Kitap Türü:Yabancı RomanlarOrjinal Adı:On the RoadÇeviren:Avi Pardo
Puan Tablosu
Yolda Özet
Romanda, Beat Kuşağının üyesi olan yazar Kerouac ve arkadaşlarının dünyayı adeta yeniden keşfe çıktıkları yolculukları ve kimi zihniyetlerce “serseri, işe yaramaz ve Vandal” olarak betimlenebilecek aslında özgür, özgün, yolda olmayı seven olan Beat Kuşağı arkadaş çevresi anlatılır. Roman, Kerouac’ın 1947′den itibaren çıktığı yolculuklar sırasında aldığı notlarının roman haline getirilmesiyle ortaya çıkmıştır. Roman 1957′de yayınlandıktan sonra birçok değişime uğramış romandaki pornografik olarak değerlendirilen kısımlar çıkartılmış ve gerçek isimler yerine kahraman isimleri kullanılmıştır fakat Viking Press 2007′de kitabın 50. yıldönümü vesilesiyle özgün metnin çok az değiştirilmiş bir şeklini “On the Road: The Original Scroll” başlığıyla yeniden yayınlamıştır. Yazar, bir söyleşisinde romanını yolcuklukları boyunca aldığı notlarını “36 metre uzunluğunda birbirine eklentili bir kâğıt rulosu haline getirdiği daktiloya yazarak bir araya getirdiğini ifade eder. 36 metreye ulaşan bu ruloda “sayfa yok, paragraf yok, imla yok, kural yok… “…kâğıt rulosunu yere açtığımda yol gibi görünüyor.” diyerek izah eder.

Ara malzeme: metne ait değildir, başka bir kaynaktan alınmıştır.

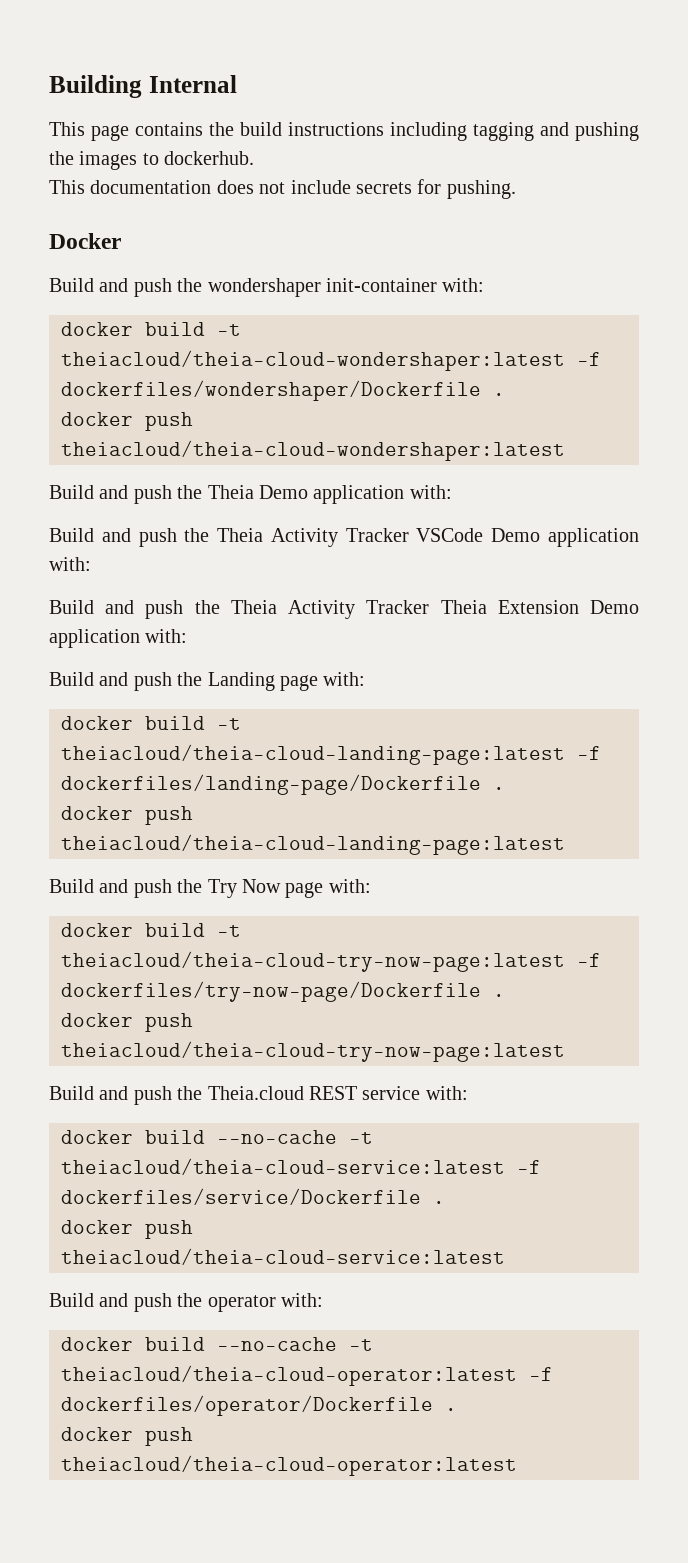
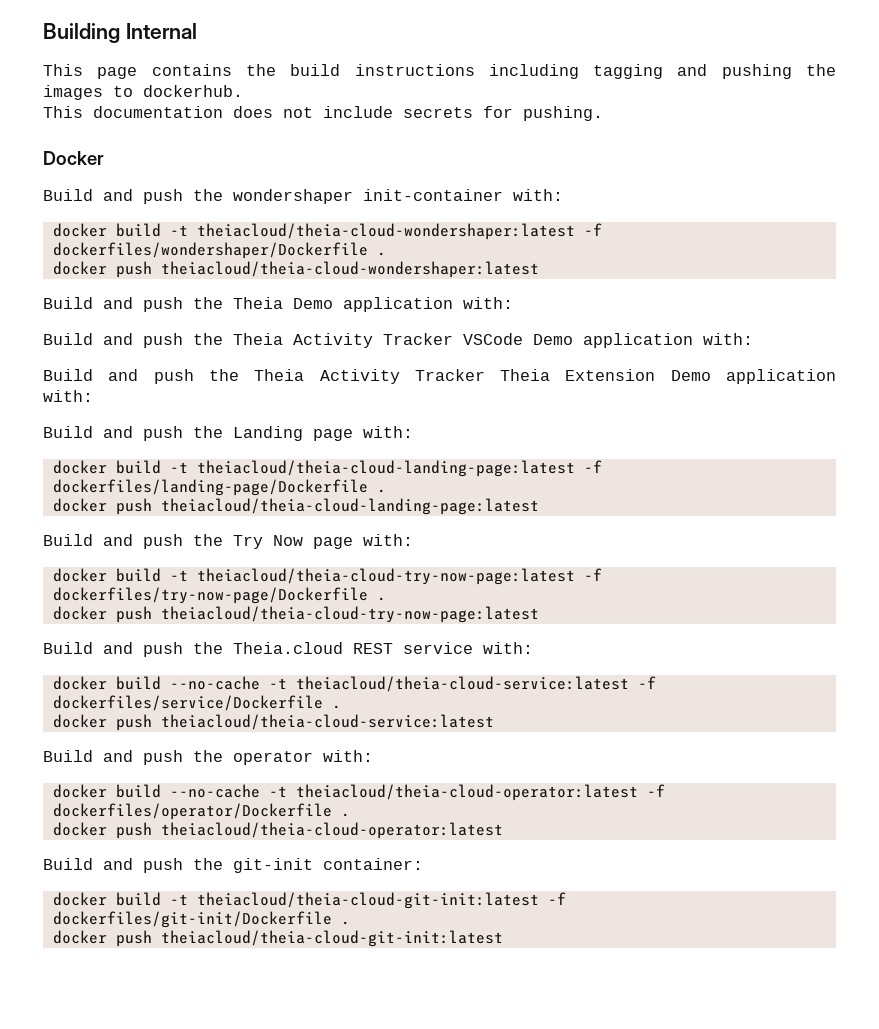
+ Build and push the git-init container:
+ docker build -t theiacloud/theia-cloud-git-init:latest -f dockerfiles/git-init/Dockerfile .
+ docker push theiacloud/theia-cloud-git-init:latest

Neal Cassady ve Jack Kerouac'ın çılgın dostluklarını ve diğer arkadaşlarının katılımıyla Denver’da Frisco'da katıldıkları sayısız macera ve yolculuklarının dayanılmaz çağrısına tanık olmaktayız. Doğu’dan Batı’ya yolculuğu anlatmaktadır. Bir kıvılcımla tutuşan ikili bir kamyoncunun yolculuğuna dahil olup kendilerini Des Moines’da bulurlar. ..on beş tuhaf saniye boyunca kim olduğumu bilemedim. Korkmadım, başka biriydim sadece, bir yabancıydım, bütün hayatım sanki bir hayaletin hayatıydı…Yeni bir yaşamdı artık başlayan “Çocukluğumda babamın arabasının arka koltuğunda yatarken beyaz bir atın sırtında, karşıma çıkan bütün olası engelleri aşarak gittiğimi hayal ederdim, buna direklerden kaçınmak, evlerin etrafında sıçramak, hatta bazen kaçırmışsam üzerinden, tepelerin üzerlerinden atlamak, aniden karşıma çıkan işlek meydanlardan akla hayale sığmayacak şekilde sıyrılarak aşmak dahildi” sözlerindeki çocuğun özgür kalışıydı. Derken Omaha’da hayatının ilk kovboyunu görmüş, Missouri nehrinin binlerce yılda oluşturduğu yüksek tepeye tırmanmışlardı.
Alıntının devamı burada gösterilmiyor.